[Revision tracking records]
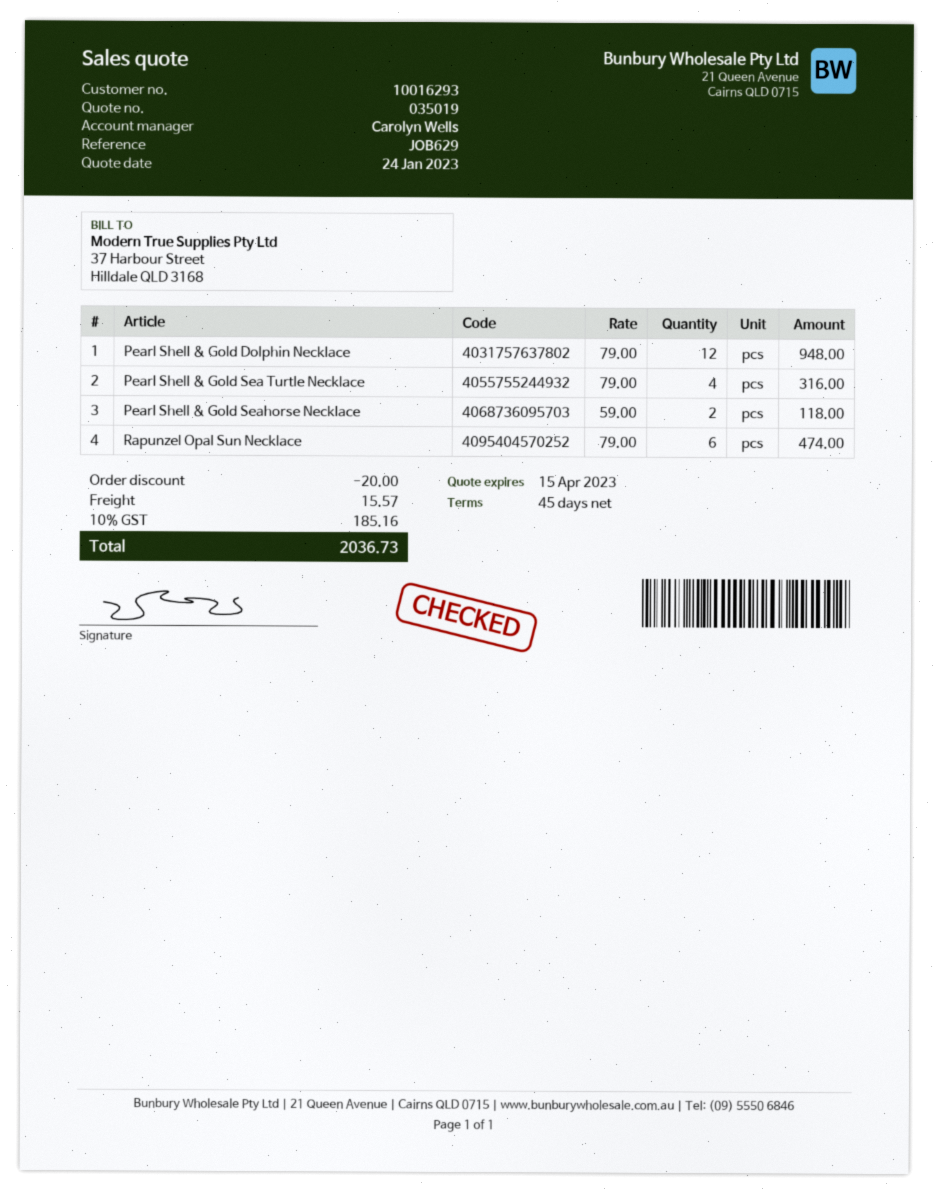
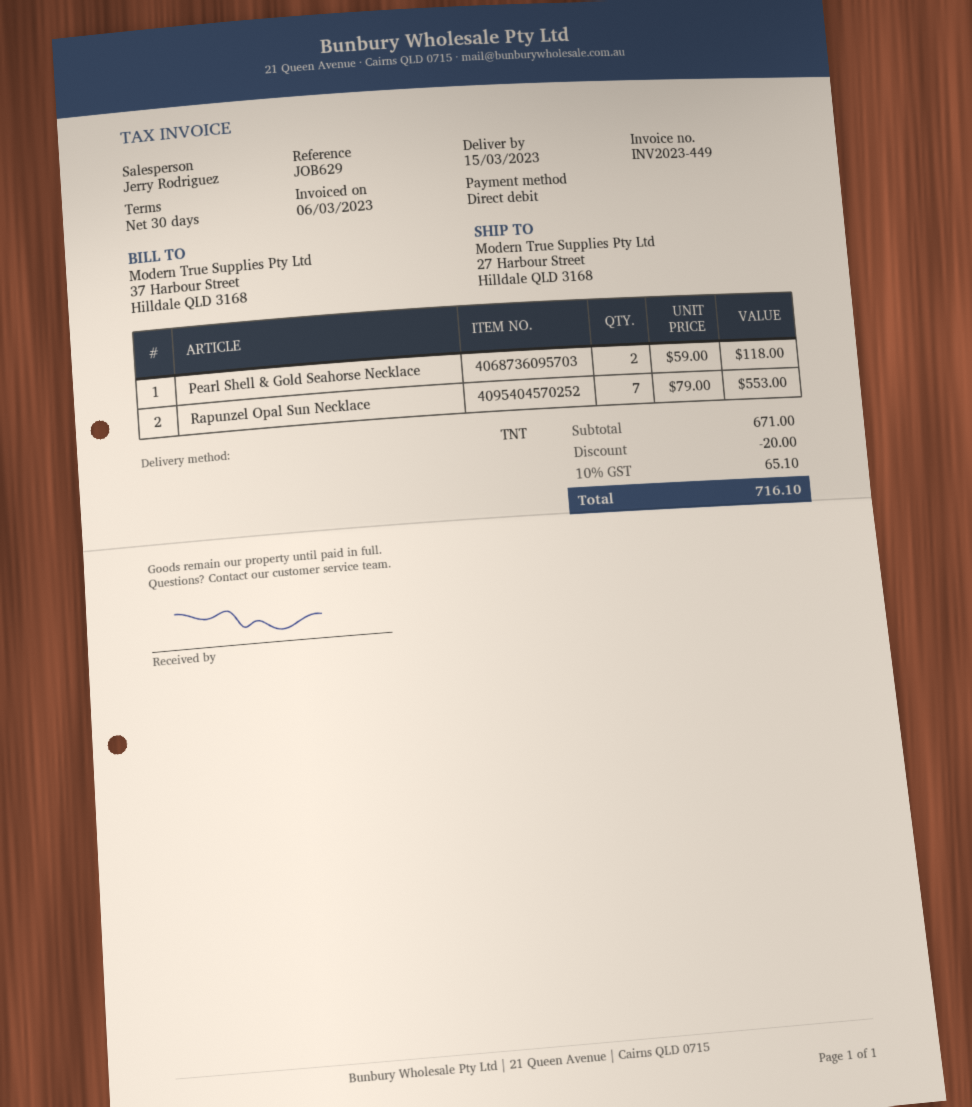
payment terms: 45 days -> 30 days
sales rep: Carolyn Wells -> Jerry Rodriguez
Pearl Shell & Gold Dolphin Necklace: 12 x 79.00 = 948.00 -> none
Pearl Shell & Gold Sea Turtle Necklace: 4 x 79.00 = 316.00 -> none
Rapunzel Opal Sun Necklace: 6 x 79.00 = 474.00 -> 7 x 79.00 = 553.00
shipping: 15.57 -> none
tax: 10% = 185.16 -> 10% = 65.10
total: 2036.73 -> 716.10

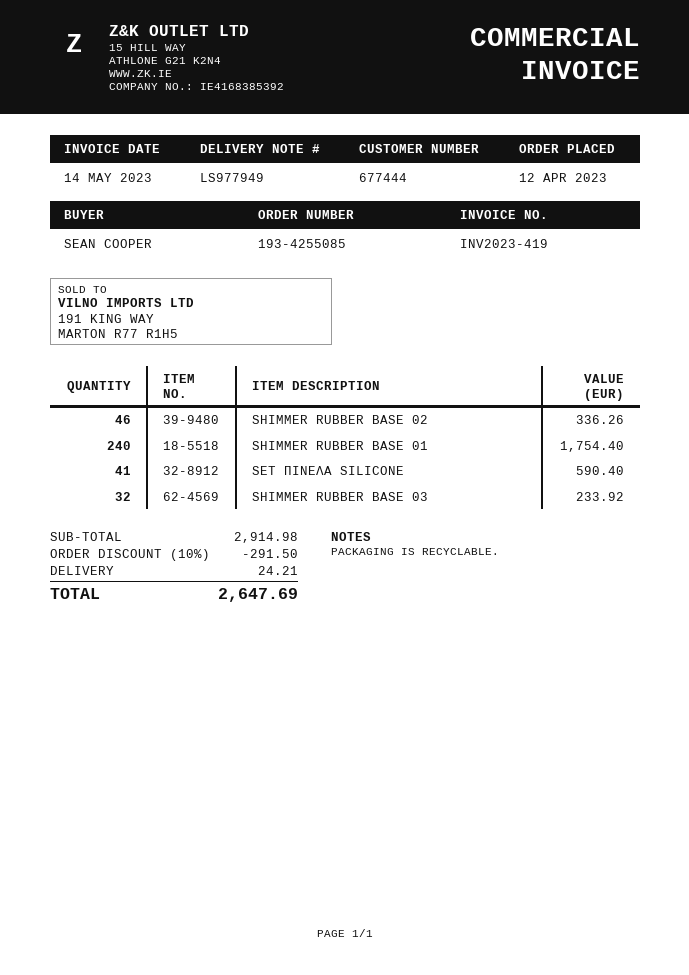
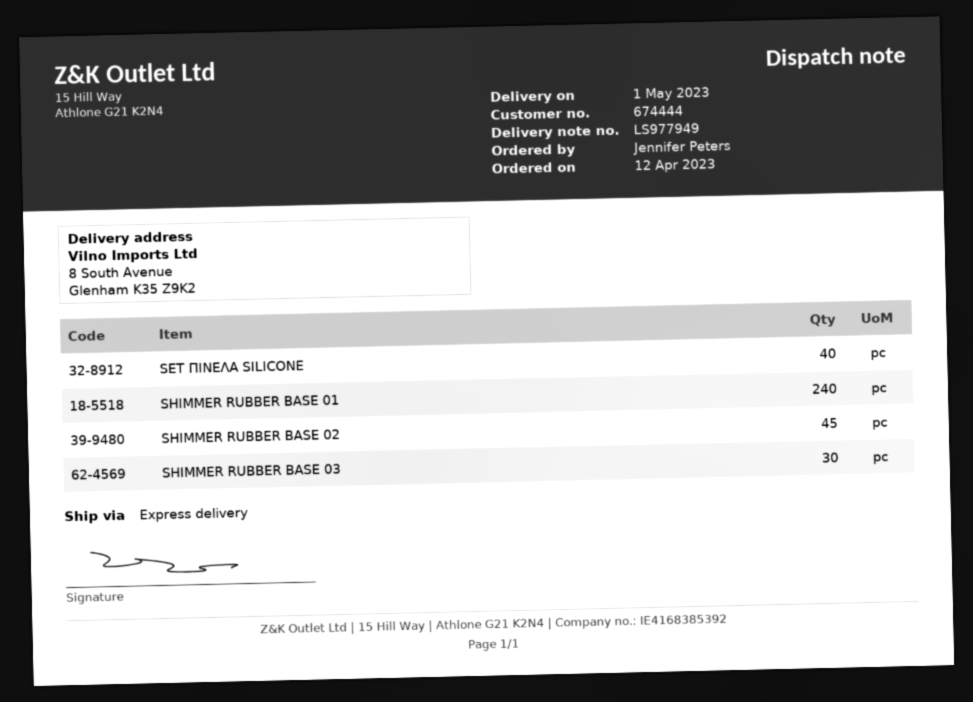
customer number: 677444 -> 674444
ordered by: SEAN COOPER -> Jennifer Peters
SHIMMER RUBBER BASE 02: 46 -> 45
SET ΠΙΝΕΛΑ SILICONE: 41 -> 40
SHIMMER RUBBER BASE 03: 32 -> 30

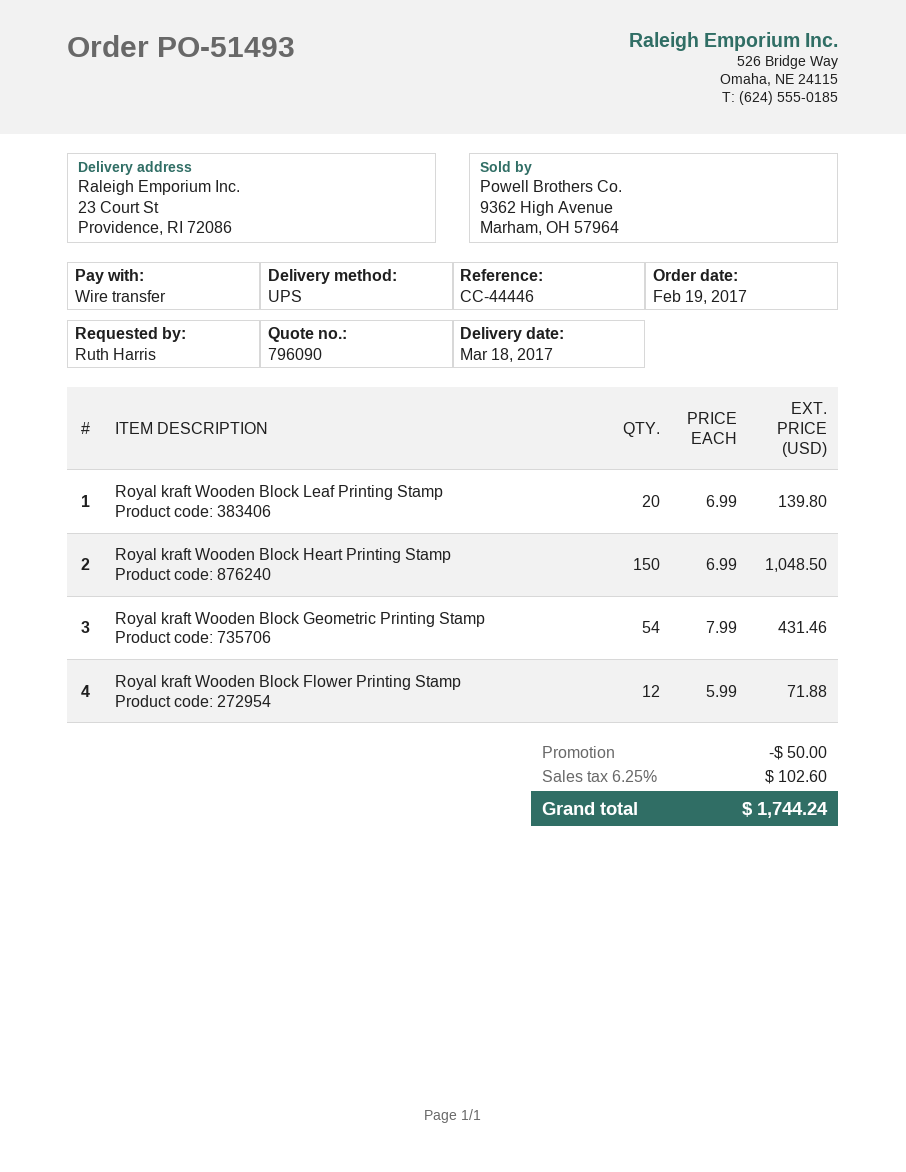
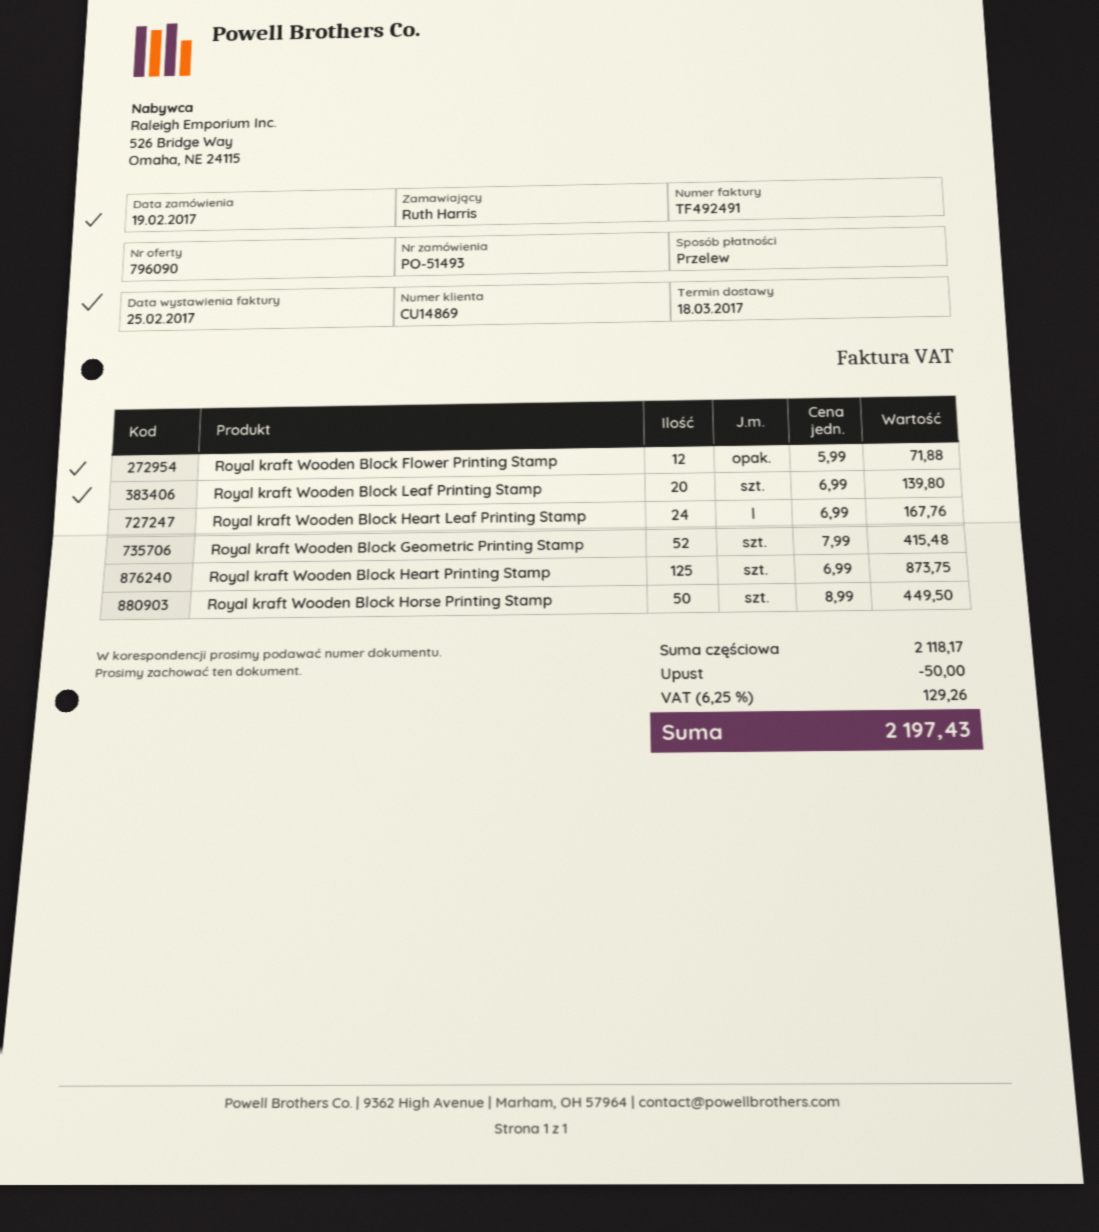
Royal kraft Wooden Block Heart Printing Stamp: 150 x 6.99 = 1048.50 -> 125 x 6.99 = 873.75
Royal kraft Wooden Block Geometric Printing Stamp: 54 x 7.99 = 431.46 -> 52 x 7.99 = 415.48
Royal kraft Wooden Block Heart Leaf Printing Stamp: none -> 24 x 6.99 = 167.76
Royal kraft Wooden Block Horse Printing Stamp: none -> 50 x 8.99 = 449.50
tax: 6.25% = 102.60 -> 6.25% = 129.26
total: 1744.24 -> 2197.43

### What you will do
Could you repeat, exactly and with nothing else, the lines from the first line of the records through the line containing "Rapunzel Opal Sun"? Leave out the pictures.

### Answer to this task
payment terms: 45 days -> 30 days
sales rep: Carolyn Wells -> Jerry Rodriguez
Pearl Shell & Gold Dolphin Necklace: 12 x 79.00 = 948.00 -> none
Pearl Shell & Gold Sea Turtle Necklace: 4 x 79.00 = 316.00 -> none
Rapunzel Opal Sun Necklace: 6 x 79.00 = 474.00 -> 7 x 79.00 = 553.00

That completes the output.